Start of EXERCISE INPUT

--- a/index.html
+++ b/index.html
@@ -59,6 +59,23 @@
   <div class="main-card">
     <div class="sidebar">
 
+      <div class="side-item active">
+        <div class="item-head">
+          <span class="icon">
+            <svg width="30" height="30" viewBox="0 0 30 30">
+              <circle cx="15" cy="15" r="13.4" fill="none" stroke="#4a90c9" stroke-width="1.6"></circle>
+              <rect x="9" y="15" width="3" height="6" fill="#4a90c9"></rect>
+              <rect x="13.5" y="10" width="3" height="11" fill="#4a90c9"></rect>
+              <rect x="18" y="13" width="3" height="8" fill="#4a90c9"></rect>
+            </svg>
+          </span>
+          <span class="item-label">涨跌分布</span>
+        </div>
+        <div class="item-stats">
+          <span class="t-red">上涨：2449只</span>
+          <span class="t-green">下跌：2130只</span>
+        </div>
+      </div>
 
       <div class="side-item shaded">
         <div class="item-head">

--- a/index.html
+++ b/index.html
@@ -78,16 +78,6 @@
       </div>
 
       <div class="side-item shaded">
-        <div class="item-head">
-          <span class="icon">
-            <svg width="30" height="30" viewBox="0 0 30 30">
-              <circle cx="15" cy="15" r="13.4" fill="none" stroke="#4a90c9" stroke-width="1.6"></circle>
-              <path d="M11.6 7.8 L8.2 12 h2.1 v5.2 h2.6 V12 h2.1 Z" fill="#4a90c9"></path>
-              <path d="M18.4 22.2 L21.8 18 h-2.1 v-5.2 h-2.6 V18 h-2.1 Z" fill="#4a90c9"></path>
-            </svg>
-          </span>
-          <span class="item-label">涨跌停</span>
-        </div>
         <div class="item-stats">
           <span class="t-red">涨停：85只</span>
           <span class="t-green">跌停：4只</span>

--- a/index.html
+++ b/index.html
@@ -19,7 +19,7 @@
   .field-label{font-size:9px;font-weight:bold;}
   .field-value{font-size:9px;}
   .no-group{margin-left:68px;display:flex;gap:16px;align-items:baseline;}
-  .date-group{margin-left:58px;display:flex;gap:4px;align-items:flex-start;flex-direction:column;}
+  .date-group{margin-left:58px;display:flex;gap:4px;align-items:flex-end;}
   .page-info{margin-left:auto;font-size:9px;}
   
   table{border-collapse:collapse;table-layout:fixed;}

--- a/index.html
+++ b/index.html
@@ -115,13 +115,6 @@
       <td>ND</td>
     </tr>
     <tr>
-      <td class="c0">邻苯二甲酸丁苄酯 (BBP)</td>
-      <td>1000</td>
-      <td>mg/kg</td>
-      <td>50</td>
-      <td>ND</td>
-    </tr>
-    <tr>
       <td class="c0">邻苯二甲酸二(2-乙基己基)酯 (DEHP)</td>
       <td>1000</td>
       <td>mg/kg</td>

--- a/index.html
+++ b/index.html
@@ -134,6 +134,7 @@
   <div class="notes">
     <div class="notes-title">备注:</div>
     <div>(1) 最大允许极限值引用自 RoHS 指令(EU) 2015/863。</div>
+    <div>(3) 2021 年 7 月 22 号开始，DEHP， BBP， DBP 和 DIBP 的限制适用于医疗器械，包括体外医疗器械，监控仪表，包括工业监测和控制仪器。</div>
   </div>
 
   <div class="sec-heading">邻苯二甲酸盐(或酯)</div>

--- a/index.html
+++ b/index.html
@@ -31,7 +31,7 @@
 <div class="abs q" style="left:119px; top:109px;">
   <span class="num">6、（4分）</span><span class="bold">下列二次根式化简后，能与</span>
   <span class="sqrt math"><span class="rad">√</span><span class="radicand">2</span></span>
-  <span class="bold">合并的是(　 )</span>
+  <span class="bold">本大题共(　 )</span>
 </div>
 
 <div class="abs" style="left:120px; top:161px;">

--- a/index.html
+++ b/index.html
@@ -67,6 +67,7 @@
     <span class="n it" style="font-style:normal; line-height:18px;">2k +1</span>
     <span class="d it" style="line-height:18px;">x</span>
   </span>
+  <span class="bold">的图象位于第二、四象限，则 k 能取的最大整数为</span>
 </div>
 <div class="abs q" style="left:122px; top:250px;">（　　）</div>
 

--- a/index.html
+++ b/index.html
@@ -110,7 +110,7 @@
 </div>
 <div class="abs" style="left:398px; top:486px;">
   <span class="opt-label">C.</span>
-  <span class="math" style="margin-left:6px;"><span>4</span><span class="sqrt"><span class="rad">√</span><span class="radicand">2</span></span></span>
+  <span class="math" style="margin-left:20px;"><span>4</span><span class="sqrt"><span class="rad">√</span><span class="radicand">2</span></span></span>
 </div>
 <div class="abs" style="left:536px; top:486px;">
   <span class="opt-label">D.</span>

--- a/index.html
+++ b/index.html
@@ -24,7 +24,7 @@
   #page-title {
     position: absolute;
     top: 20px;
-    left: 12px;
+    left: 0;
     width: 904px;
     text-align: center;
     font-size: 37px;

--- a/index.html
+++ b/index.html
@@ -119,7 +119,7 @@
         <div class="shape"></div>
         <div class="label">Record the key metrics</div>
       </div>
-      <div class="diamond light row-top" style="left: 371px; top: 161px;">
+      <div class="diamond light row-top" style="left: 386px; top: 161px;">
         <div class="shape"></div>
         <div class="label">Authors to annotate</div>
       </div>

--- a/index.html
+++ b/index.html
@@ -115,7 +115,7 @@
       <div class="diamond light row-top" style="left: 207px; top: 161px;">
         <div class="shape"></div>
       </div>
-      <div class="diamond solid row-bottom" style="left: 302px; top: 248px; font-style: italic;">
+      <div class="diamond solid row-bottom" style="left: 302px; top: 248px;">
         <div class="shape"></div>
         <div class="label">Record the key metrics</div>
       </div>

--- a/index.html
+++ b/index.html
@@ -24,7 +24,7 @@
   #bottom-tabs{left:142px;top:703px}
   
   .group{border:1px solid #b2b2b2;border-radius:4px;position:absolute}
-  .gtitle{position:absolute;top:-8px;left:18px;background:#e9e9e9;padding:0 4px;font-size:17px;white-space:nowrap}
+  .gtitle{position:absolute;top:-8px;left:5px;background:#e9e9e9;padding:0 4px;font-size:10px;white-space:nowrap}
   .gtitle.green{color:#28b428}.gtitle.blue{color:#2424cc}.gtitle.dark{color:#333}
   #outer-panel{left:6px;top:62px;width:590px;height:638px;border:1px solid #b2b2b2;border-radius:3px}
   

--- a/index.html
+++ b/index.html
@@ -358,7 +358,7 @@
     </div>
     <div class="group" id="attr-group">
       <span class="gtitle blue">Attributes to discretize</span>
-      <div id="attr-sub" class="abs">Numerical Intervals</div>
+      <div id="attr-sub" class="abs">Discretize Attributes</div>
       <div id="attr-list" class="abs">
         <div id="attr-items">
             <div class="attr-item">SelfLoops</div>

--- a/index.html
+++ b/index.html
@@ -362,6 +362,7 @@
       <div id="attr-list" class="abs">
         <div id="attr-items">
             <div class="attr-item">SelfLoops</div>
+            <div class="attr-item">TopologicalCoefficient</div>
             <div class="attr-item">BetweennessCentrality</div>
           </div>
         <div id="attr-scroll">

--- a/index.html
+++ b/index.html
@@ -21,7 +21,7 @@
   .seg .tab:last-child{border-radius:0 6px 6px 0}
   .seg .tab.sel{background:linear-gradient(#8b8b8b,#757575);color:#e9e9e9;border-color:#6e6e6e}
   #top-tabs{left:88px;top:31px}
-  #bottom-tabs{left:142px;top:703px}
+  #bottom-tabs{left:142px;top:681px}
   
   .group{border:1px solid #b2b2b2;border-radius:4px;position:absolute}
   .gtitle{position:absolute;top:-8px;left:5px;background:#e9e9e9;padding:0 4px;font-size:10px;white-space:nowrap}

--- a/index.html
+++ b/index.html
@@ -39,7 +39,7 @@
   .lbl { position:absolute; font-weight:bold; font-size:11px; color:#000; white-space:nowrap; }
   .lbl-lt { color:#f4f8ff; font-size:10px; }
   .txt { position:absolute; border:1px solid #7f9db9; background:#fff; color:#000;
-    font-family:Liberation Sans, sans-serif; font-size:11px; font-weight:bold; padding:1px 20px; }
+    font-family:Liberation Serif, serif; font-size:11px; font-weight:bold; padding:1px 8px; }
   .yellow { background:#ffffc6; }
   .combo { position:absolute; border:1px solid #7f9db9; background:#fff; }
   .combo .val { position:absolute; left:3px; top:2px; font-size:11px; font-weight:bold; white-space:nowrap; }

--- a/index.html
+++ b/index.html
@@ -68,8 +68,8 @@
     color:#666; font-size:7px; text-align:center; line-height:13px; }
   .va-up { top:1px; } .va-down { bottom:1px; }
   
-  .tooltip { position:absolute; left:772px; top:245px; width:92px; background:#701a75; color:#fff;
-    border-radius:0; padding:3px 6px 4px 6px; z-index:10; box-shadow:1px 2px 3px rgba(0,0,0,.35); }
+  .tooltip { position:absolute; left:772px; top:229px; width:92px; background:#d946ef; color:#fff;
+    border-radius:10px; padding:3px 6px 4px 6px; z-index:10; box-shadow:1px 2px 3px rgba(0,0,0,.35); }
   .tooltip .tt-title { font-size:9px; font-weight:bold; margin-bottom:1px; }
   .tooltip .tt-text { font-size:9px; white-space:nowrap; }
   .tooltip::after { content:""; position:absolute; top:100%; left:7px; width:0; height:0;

End of EXERCISE INPUT

YOUR OBJECTIVE
The lines to reproduce run from the one that contains "position:absolute; left:3px; top:2px;" through the last line above; copy them exactly.

WRITTEN ANSWER
   .combo .val { position:absolute; left:3px; top:2px; font-size:11px; font-weight:bold; white-space:nowrap; }

--- a/index.html
+++ b/index.html
@@ -68,8 +68,8 @@
     color:#666; font-size:7px; text-align:center; line-height:13px; }
   .va-up { top:1px; } .va-down { bottom:1px; }
   
-  .tooltip { position:absolute; left:772px; top:245px; width:92px; background:#701a75; color:#fff;
-    border-radius:0; padding:3px 6px 4px 6px; z-index:10; box-shadow:1px 2px 3px rgba(0,0,0,.35); }
+  .tooltip { position:absolute; left:772px; top:229px; width:92px; background:#d946ef; color:#fff;
+    border-radius:10px; padding:3px 6px 4px 6px; z-index:10; box-shadow:1px 2px 3px rgba(0,0,0,.35); }
   .tooltip .tt-title { font-size:9px; font-weight:bold; margin-bottom:1px; }
   .tooltip .tt-text { font-size:9px; white-space:nowrap; }
   .tooltip::after { content:""; position:absolute; top:100%; left:7px; width:0; height:0;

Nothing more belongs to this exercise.